You can employ the ::bufctl command
to filter the output of walking the transaction log. The ::bufctl -a
command filters the buffers in the transaction log by buffer
address. This example filters on buffer 0x70b09578:
> ::walk kmem_log | ::bufctl -a 0x70b09578
ADDR BUFADDR TIMESTAMP THREAD CALLER
70127020 70b09578 e1bd5fc1791 40033e60 biodone+0x108
70126e40 70b09578 e1bd55062da 70aacde0 pageio_setup+0x268
70126de0 70b09578 e1bd52b2317 40033e60 biodone+0x108
70126c00 70b09578 e1bd497ee8e 70aacde0 pageio_setup+0x268
70120480 70b09578 e1bd21c5e2a 70aacde0 elfexec+0x9f0
70120060 70b09578 e1bd20f5ab5 70aacde0 getelfhead+0x100
7011ef20 70b09578 e1bd1e9a1dd 70aacde0 ufs_getpage_miss+0x354
7011d720 70b09578 e1bd1170dc4 70aacde0 pageio_setup+0x268
70117d80 70b09578 e1bcff6ff27 70bc2480 elfexec+0x9f0
70117960 70b09578 e1bcfea4a9f 70bc2480 getelfhead+0x100
...This example illustrates that a particular buffer can be used in numerous transactions.
Remember that the kmem transaction log is an incomplete record of the transactions made by the kernel memory allocator. Older entries in the log are evicted as needed in order to keep the size of the log constant.

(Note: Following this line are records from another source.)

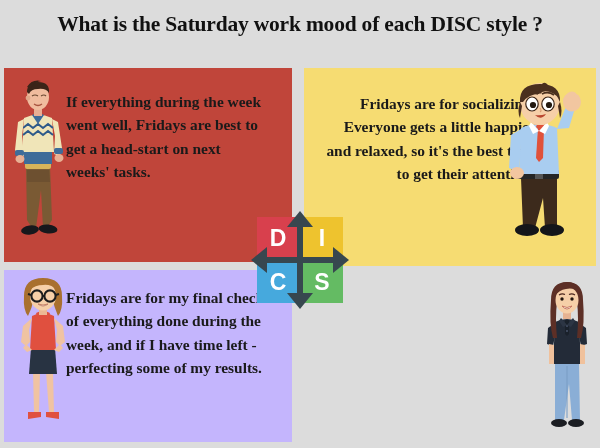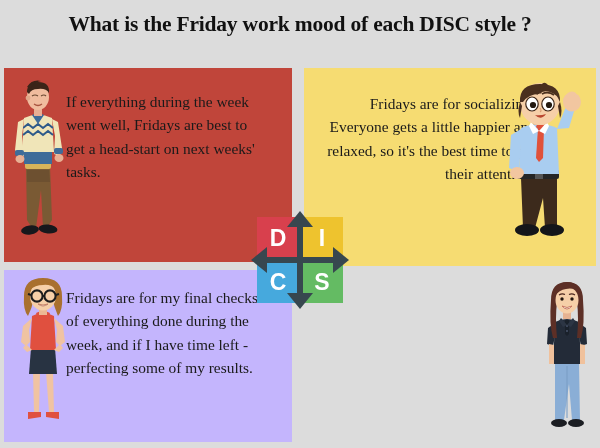--- a/index.html
+++ b/index.html
@@ -32,20 +32,21 @@
     color: #111111;
     letter-spacing: -0.2px;
     white-space: nowrap;
   }
 
   
   .panel {
     position: absolute;
     box-sizing: border-box;
     overflow: hidden;
+    font-weight: bold;
   }
   .panel-d { left: 4px;   top: 68px;  width: 288px; height: 194px; background: #c0453a; }
   .panel-i { left: 304px; top: 68px;  width: 292px; height: 198px; background: #f6dc72; }
   .panel-c { left: 4px;   top: 270px; width: 288px; height: 172px; background: #c4b5fd; }
   .panel-s { left: 304px; top: 274px; width: 292px; height: 170px; background: #84cf68; }
 
   .panel-text {
     position: absolute;
     font-family: "Liberation Serif", serif;
     font-size: 15.4px;
@@ -98,21 +99,21 @@
   .fig-d { left: 10px;  top: 78px;  z-index: 20; }
   .fig-i { left: 495px; top: 82px;  z-index: 20; }
   .fig-c { left: 12px;  top: 276px; z-index: 20; }
   .fig-s { left: 538px; top: 280px; z-index: 20; }
 </style>
 </head>
 <body>
 
 <div id="infographic">
 
-  <div class="title">What is the Friday work mood of each DISC style ?</div>
+  <div class="title">What is the Saturday work mood of each DISC style ?</div>
 
   <div class="panel panel-d">
     <div class="panel-text text-d">If everything during the week went well, Fridays are best to get a head-start on next weeks' tasks.</div>
   </div>
 
   <div class="panel panel-i">
     <div class="panel-text text-i">Fridays are for socializing! Everyone gets a little happier and relaxed, so it's the best time to get their attention!</div>
   </div>
 
   <div class="panel panel-c">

The ::allocdby and ::freedby dcmds provide a convenient
way to summarize transactions associated with a particular thread. Here is
an example of listing the recent allocations performed by thread 0x70aacde0:
> 0x70aacde0::allocdby
BUFCTL TIMESTAMP CALLER
70d4d8c0 e1edb14511a allocb+0x88
70d4e8a0 e1edb142472 dblk_constructor+0xc
70d4a240 e1edb13dd4f allocb+0x88
70d4e840 e1edb13aeec dblk_constructor+0xc
70d4d860 e1ed8344071 allocb+0x88
70d4e7e0 e1ed8342536 dblk_constructor+0xc
70d4a1e0 e1ed82b3a3c allocb+0x88
70a53f80 e1ed82b0b91 dblk_constructor+0xc
70d4d800 e1e9b663b92 allocb+0x88By examining bufctl_audit records, you can understand
the recent activities of a particular thread.